US defense contractors also depend heavily on China. In a June 19 interview with the Financial Times, Raytheon CEO Greg Hayes said his company had “several thousand suppliers in China and decoupling is impossible. We can de-risk but not decouple,” adding that he believed this to be the case “for everybody” in US manufacturing.
Hayes added, “Think about the $500 billion of trade that goes from China to the US every year. More than 95% of rare earth materials or metals come from, or are processed in, China. There is no alternative. If we had to pull out of China, it would take us many, many years to re-establish that capability either domestically or in other friendly countries.”

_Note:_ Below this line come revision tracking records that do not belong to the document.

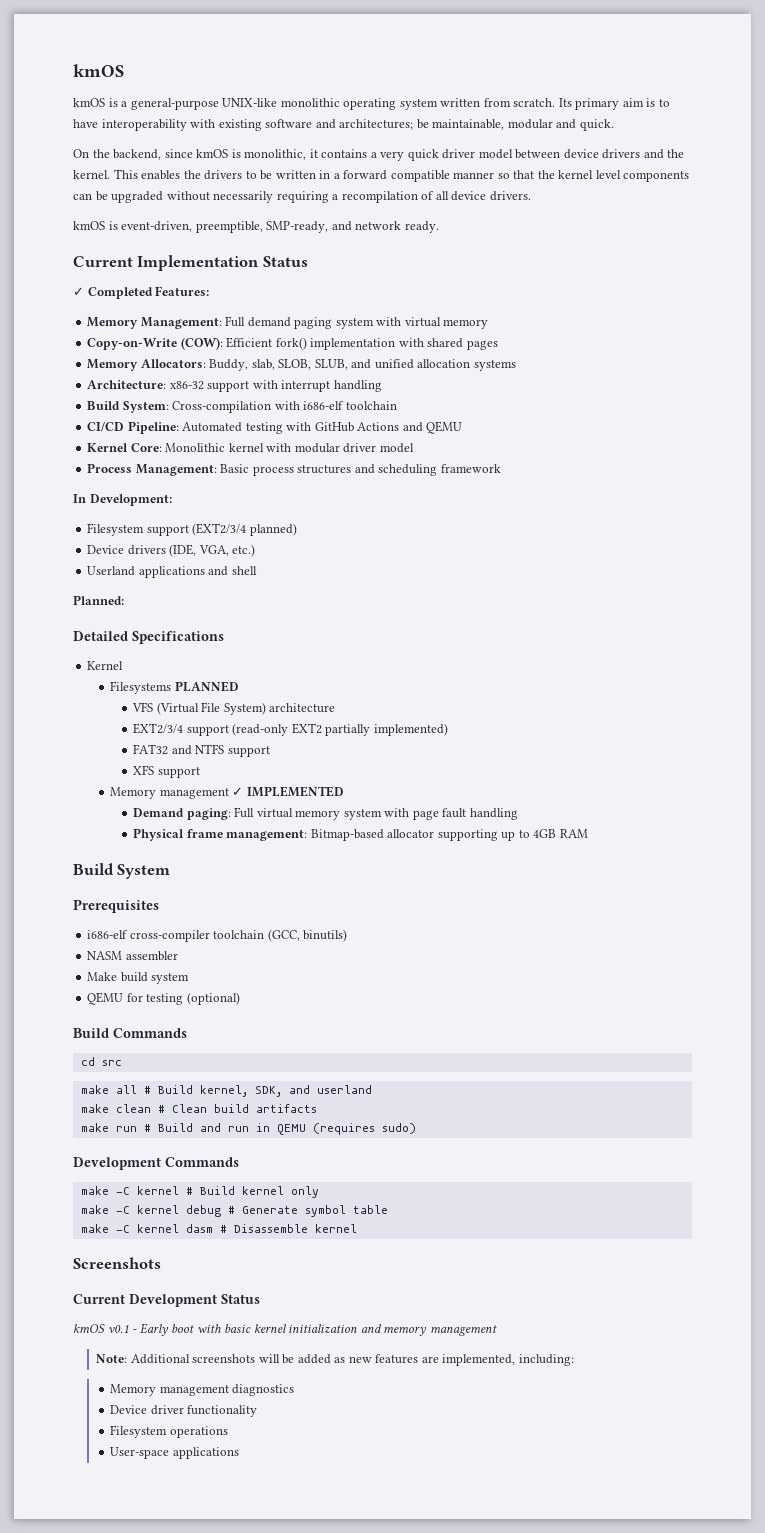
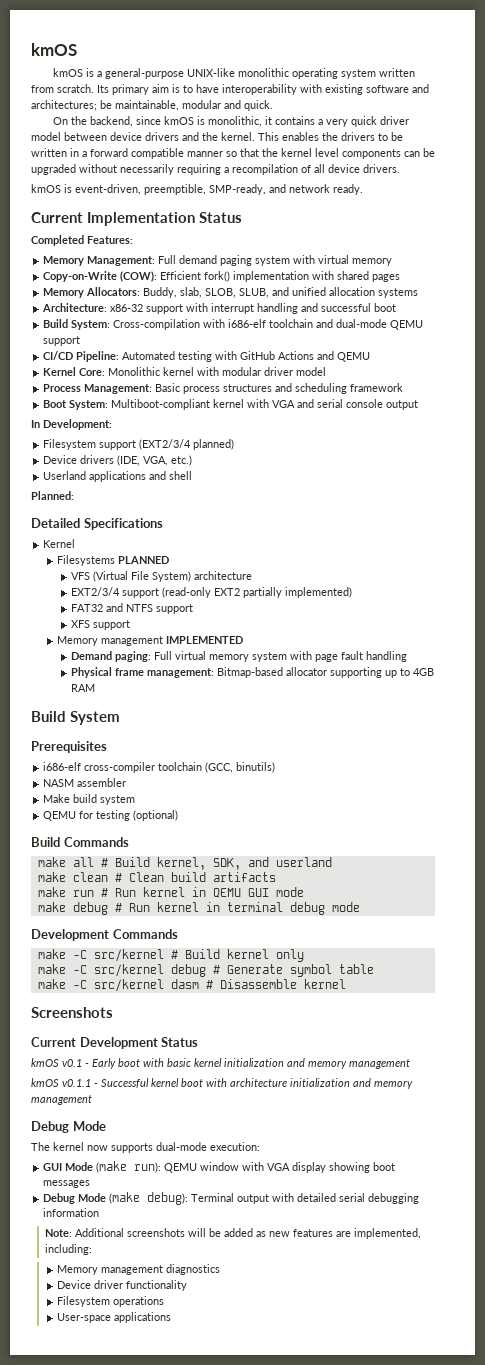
- ✓ Completed Features:
+ Completed Features:
- Architecture: x86-32 support with interrupt handling
+ Architecture: x86-32 support with interrupt handling and successful boot
- Build System: Cross-compilation with i686-elf toolchain
+ Build System: Cross-compilation with i686-elf toolchain and dual-mode QEMU support
+ Boot System: Multiboot-compliant kernel with VGA and serial console output
- Memory management ✓ IMPLEMENTED
+ Memory management IMPLEMENTED
- cd src
- make run # Build and run in QEMU (requires sudo)
+ make run # Run kernel in QEMU GUI mode
+ make debug # Run kernel in terminal debug mode
- make -C kernel # Build kernel only
+ make -C src/kernel # Build kernel only
- make -C kernel debug # Generate symbol table
+ make -C src/kernel debug # Generate symbol table
- make -C kernel dasm # Disassemble kernel
+ make -C src/kernel dasm # Disassemble kernel
+ kmOS v0.1.1 - Successful kernel boot with architecture initialization and memory management
+ Debug Mode
+ The kernel now supports dual-mode execution:
+ GUI Mode (make run): QEMU window with VGA display showing boot messages
+ Debug Mode (make debug): Terminal output with detailed serial debugging information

Raytheon makes Tomahawk cruise missiles, Maverick air-to-surface missiles, Javelin anti-tank missiles and other mainstays of the American arsenal.
Meanwhile, American attempts at reducing dependence on foreign supply chains for critical goods have stalled. Taiwan’s TSMC, the world’s top chip fabricator, accepted $15 billion in cash subsidies and tax credits from the Biden administration to build a fab in Arizona, but shortages of skilled labor have delayed the plant until 2025.
The same bottlenecks would hamper US efforts to replace Chinese components in critical infrastructure. The US faces an air pocket in skilled labor supply during the next two years.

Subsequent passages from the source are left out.